1. ECE 477 Design Review Team 1 Fall 2011 Justin Huffaker, Aaron Garrett, Ryan Hannah, Brendon McCool.

2. Outline • Project overview • Project-specific success criteria • Block diagram • Component selection rationale • Packaging design • Schematic and theory of operation • PCB layout • Software design/development status • Project completion timeline • Questions / discussion

3. Project Overview Our project, code named Virtual Imaging Peripheral for Enhanced Reality or VIPER, is an augmented/virtual reality system.
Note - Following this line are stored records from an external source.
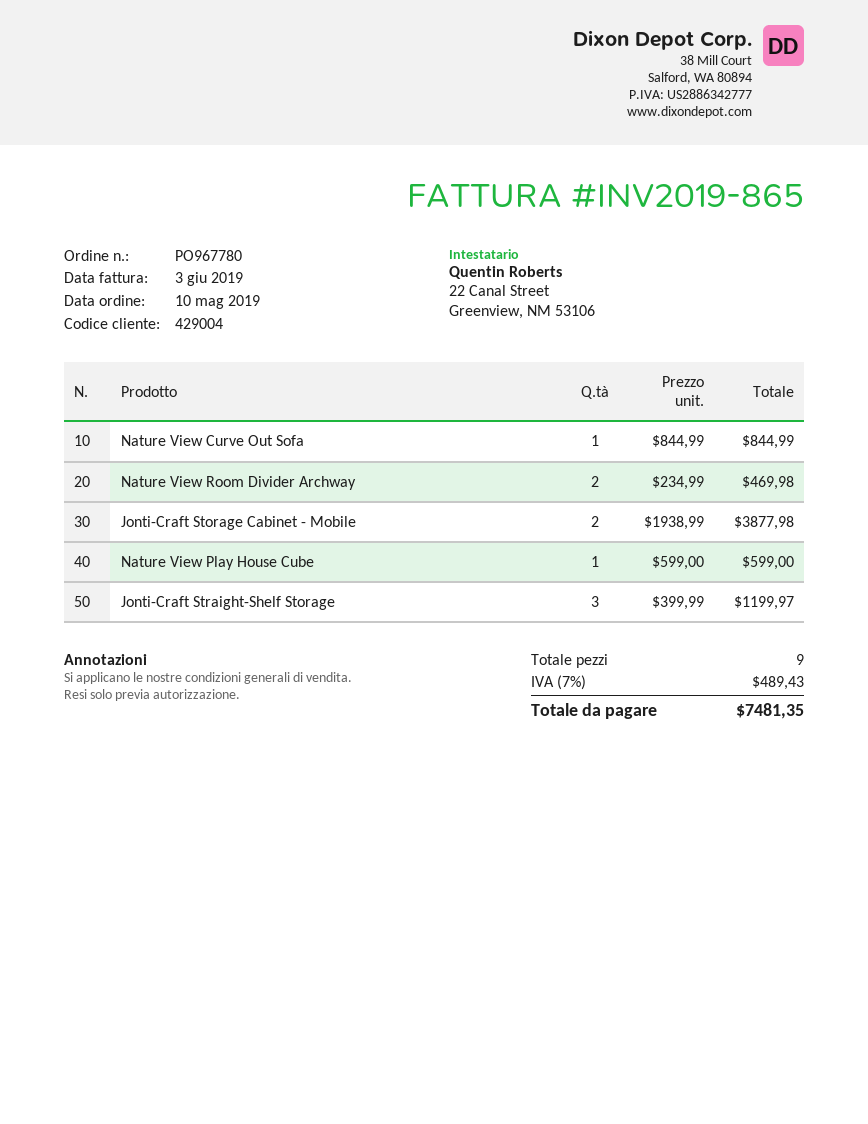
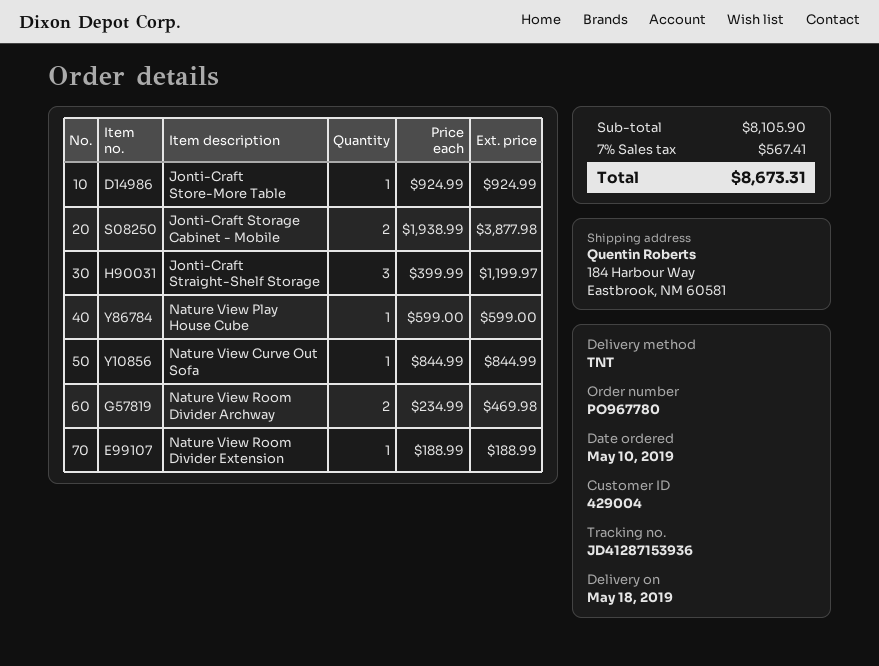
Jonti-Craft Store-More Table: none -> 1 x 924.99 = 924.99
Nature View Room Divider Extension: none -> 1 x 188.99 = 188.99
tax: 7% = 489.43 -> 7% = 567.41
total: 7481.35 -> 8673.31

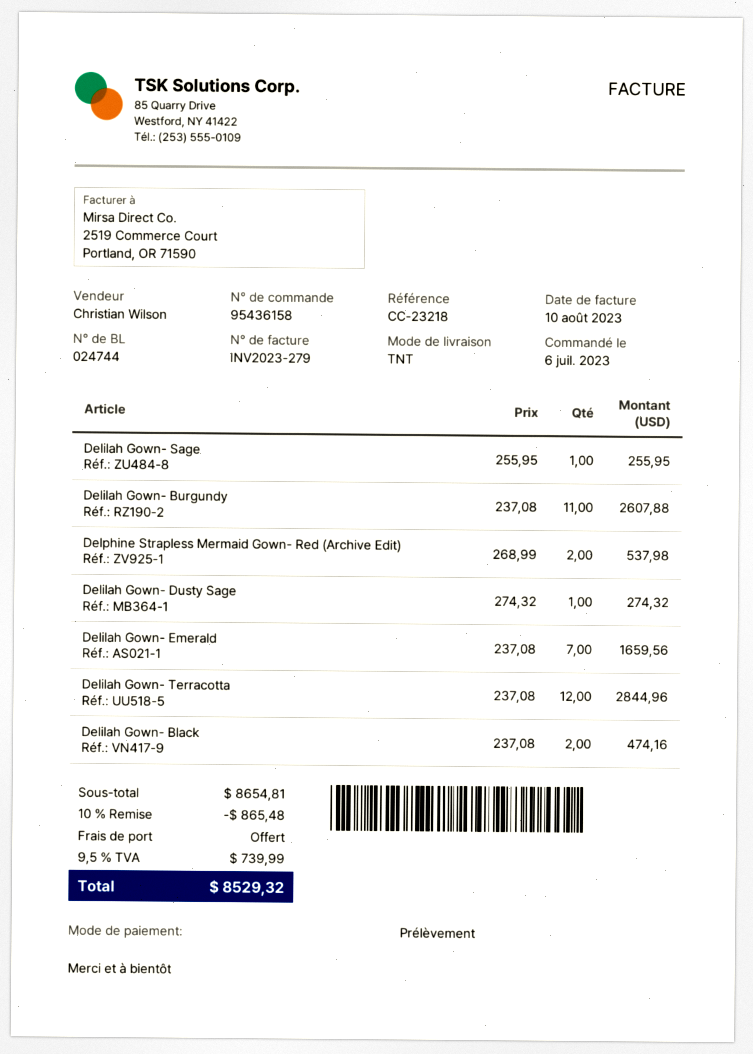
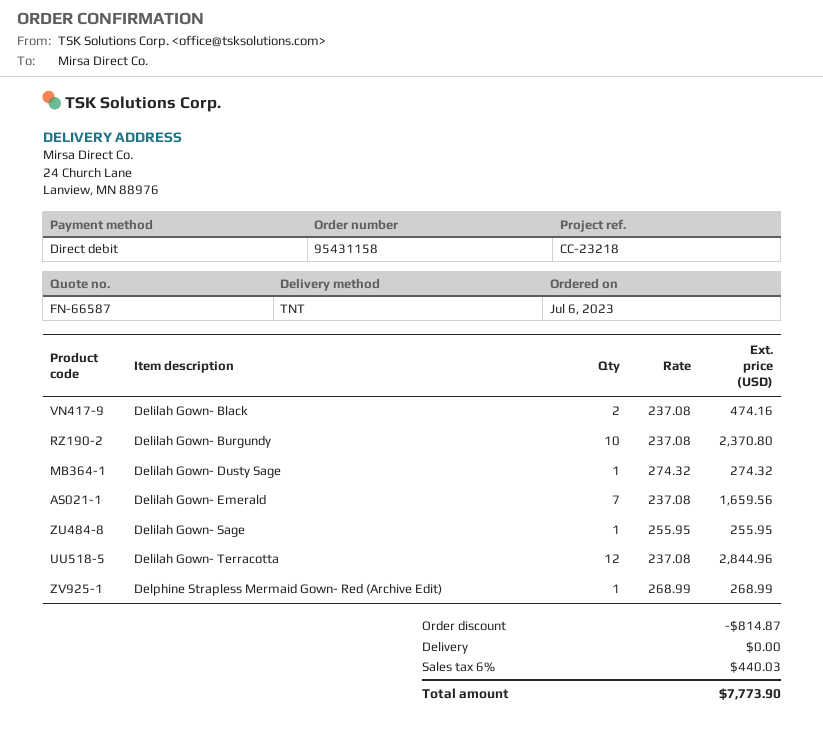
order number: 95436158 -> 95431158
Delilah Gown- Burgundy: 11 x 237.08 = 2607.88 -> 10 x 237.08 = 2370.80
Delphine Strapless Mermaid Gown- Red (Archive Edit): 2 x 268.99 = 537.98 -> 1 x 268.99 = 268.99
discount: 865.48 -> 814.87
tax: 9.5% = 739.99 -> 6% = 440.03
total: 8529.32 -> 7773.90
It will track a user’s head location and perspective and use this information to find the location of a camera position in a virtual environment. With a pair of video glasses the user would then see the virtual environment at the cameras location. As the user moves around a table top sized environment their actual and virtual perspective changes, allowing them different viewing angles of the virtual space.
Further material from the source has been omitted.